Council spent almost £900k to tackle rough sleeping in Lincoln

More than £896,000 of funding will have been spent on tackling rough sleepers in Lincoln by the end of this financial year, a report has revealed.

Lincoln was named as one of 83 councils to have the highest number of rough sleepers and received £376,747 in October, and a further £519,396 in December ready for the 2019/20 financial year.

The authority has had two lots of funding from a £30 million Ministry for Housing, Communities and Local Government pot set up to tackle the rise in rough sleeping across the country.

City of Lincoln Councillors will, on Wednesday, examine how the money has been spent and how it is helping homeless people in the area.

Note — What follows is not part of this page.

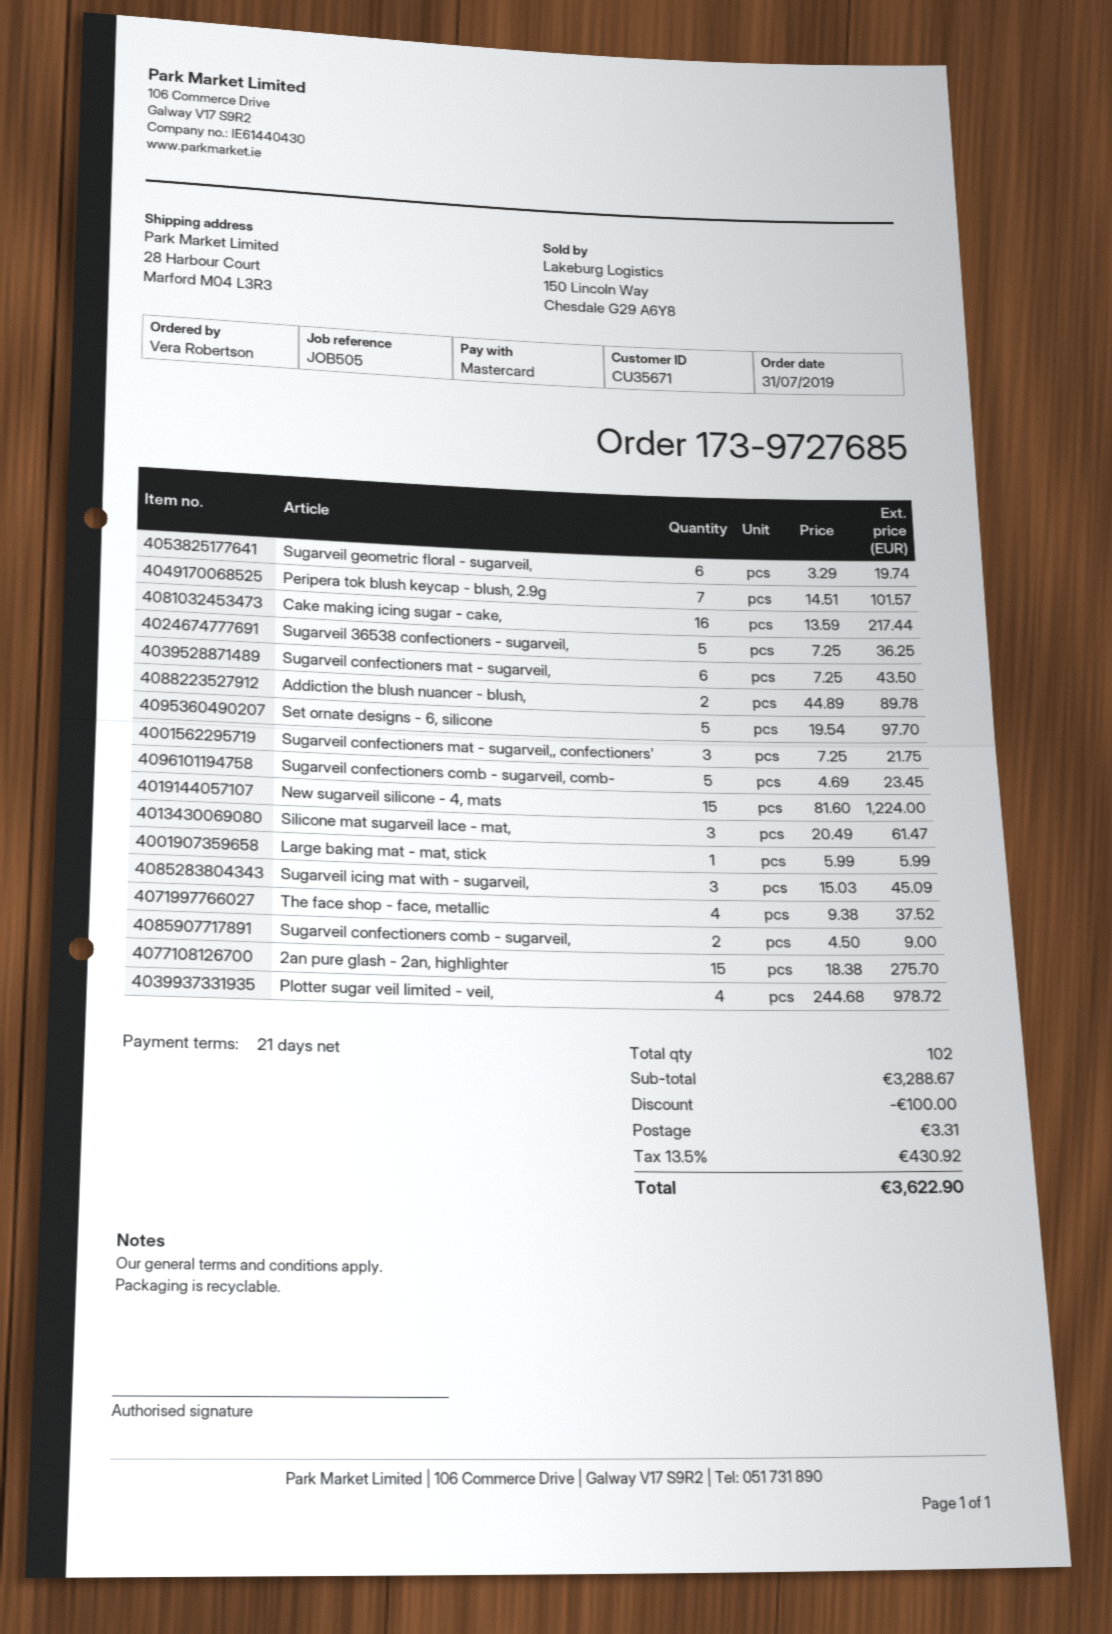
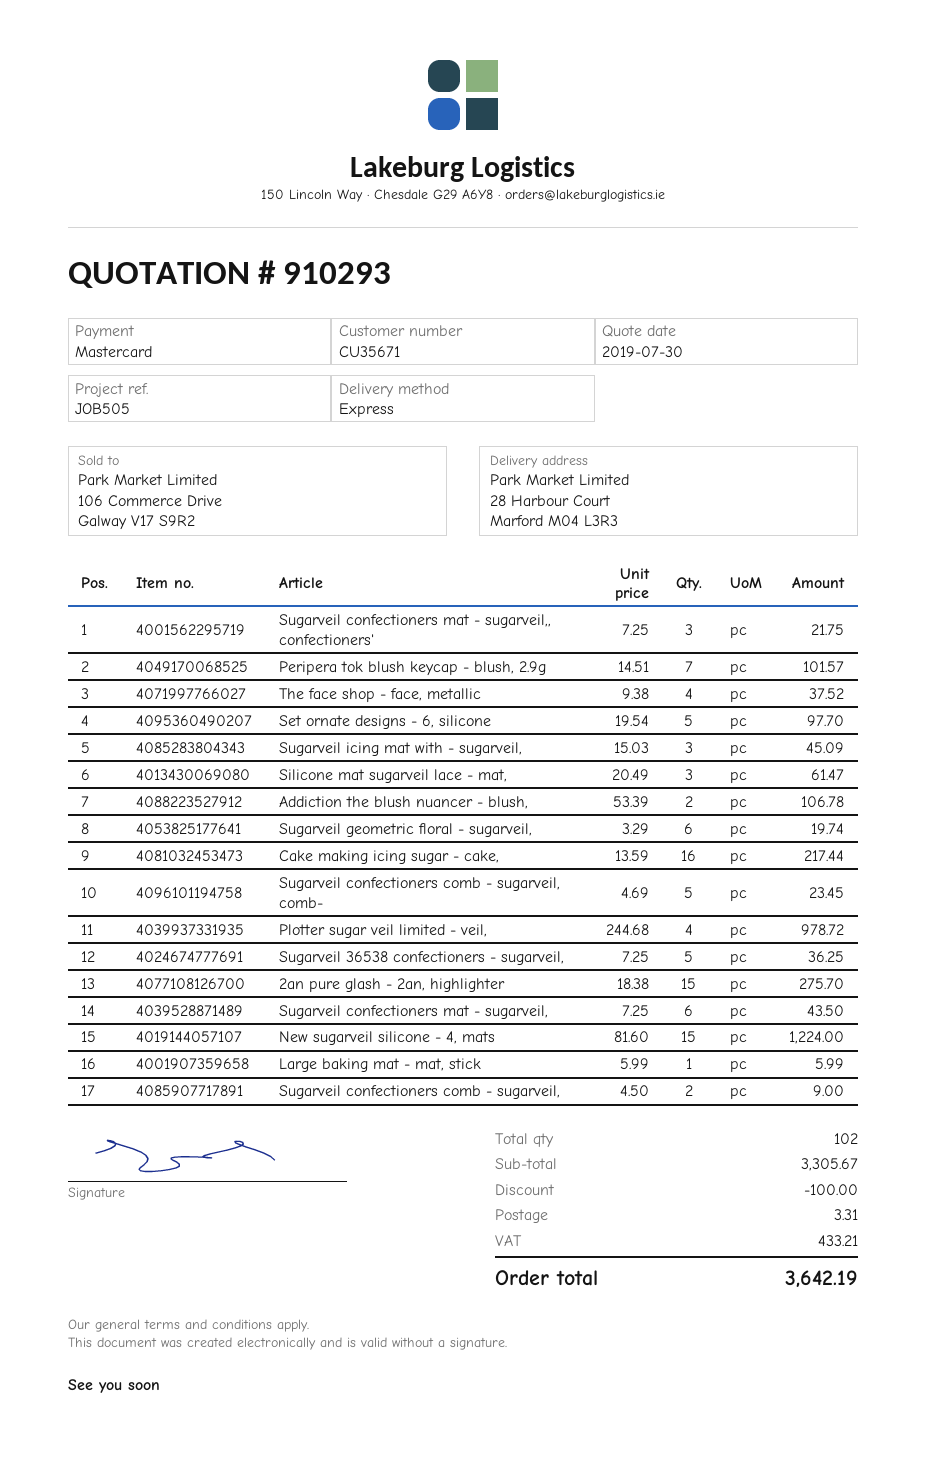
Addiction the blush nuancer - blush,: 2 x 44.89 = 89.78 -> 2 x 53.39 = 106.78
subtotal: 3288.67 -> 3305.67
tax: 430.92 -> 433.21
total: 3622.90 -> 3642.19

Alison Timmins, County Homelessness Partnerships Manager, said: “We are delighted to have been successful in our bid for this funding.

“There has been a rise in street homelessness in recent years and this funding allows us to work with partners to help people who are in this position to access the vital services, including accommodation, that they require.”

In response, the authority set up a Rough Sleeping Team, and was also named as one of 11 cities around the UK to get a Somewhere Safe to Stay centre.

These centres offer support on issues such as mental health and substance misuse to rough sleepers and those at risk of sleeping rough, providing shelter in the short term as their needs are assessed.

The Lincoln one, which has been running under the auspices of Framework for two months, has space for eight people to stay for 72 hours at a time.

Those referred to the site are assessed for their needs and helped to access housing as well as health, substance misuse and other support services.

Council officers would not divulge how much the centre has cost to set up, citing it as “commercially sensitive”.

Since it was set up, the council’s rough sleeper project has dealt with 217 enquiries with more than 88 people getting help such as being referred to complex needs units, crash pads, temporary accommodation and even permanent housing.

Here’s how the figures break down:

  • 217 Enquiries
  • 21 referred into the Complex Needs Unit
  • 16 referred into the Crash Pads
  • 14 placed in temporary accommodation
  • seven reconnected to their place of origin
  • 30 permanently housed

The rough sleeping team is separate to an intervention team set up around the same time to deal with anti-social behaviour and drug addiction problems. Though both form part of a wider strategy for the city centre which sees partnerships with organisations such as P3, YMCA and Addaction strengthened.